DIRECTIONS:
Go through the listing and copy each line that has the string "Musicfox" in it.
BEGIN DATA SUPPLIED
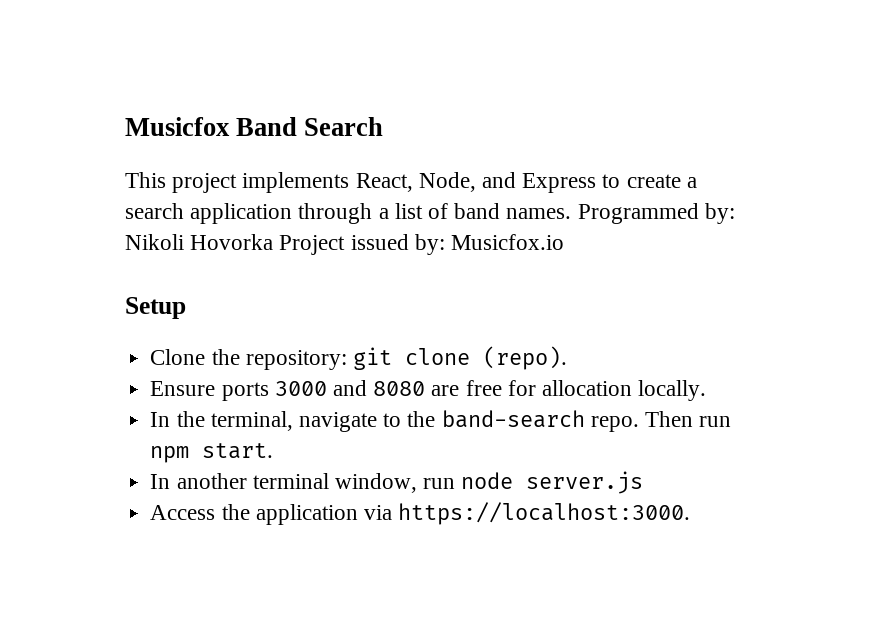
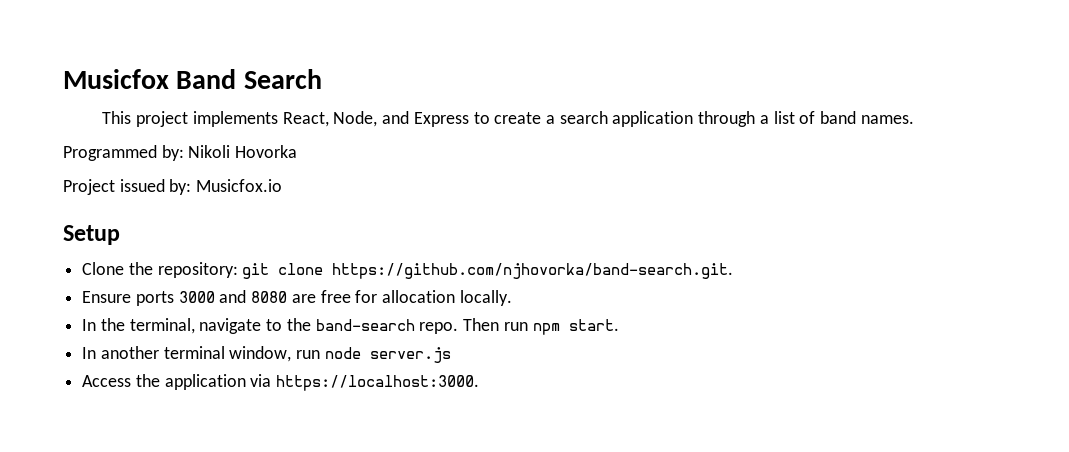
(572, 213) none -> (914, 119) //
(274, 242) none -> (298, 151) //
[482,346,567,370] (repo). -> [332,263,734,279] https://github.com/njhovorka/band-search.git.

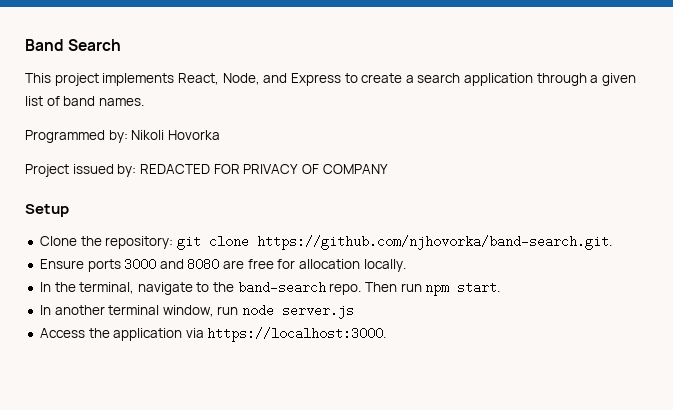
[63,69,169,89] Musicfox -> (25, 45) none
(769, 119) none -> [602,73,637,86] given
[196,179,283,192] Musicfox.io -> [139,164,388,174] REDACTED FOR PRIVACY OF COMPANY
END DATA SUPPLIED
SOLUTION TO THIS EXERCISE:
[63,69,169,89] Musicfox -> (25, 45) none
[196,179,283,192] Musicfox.io -> [139,164,388,174] REDACTED FOR PRIVACY OF COMPANY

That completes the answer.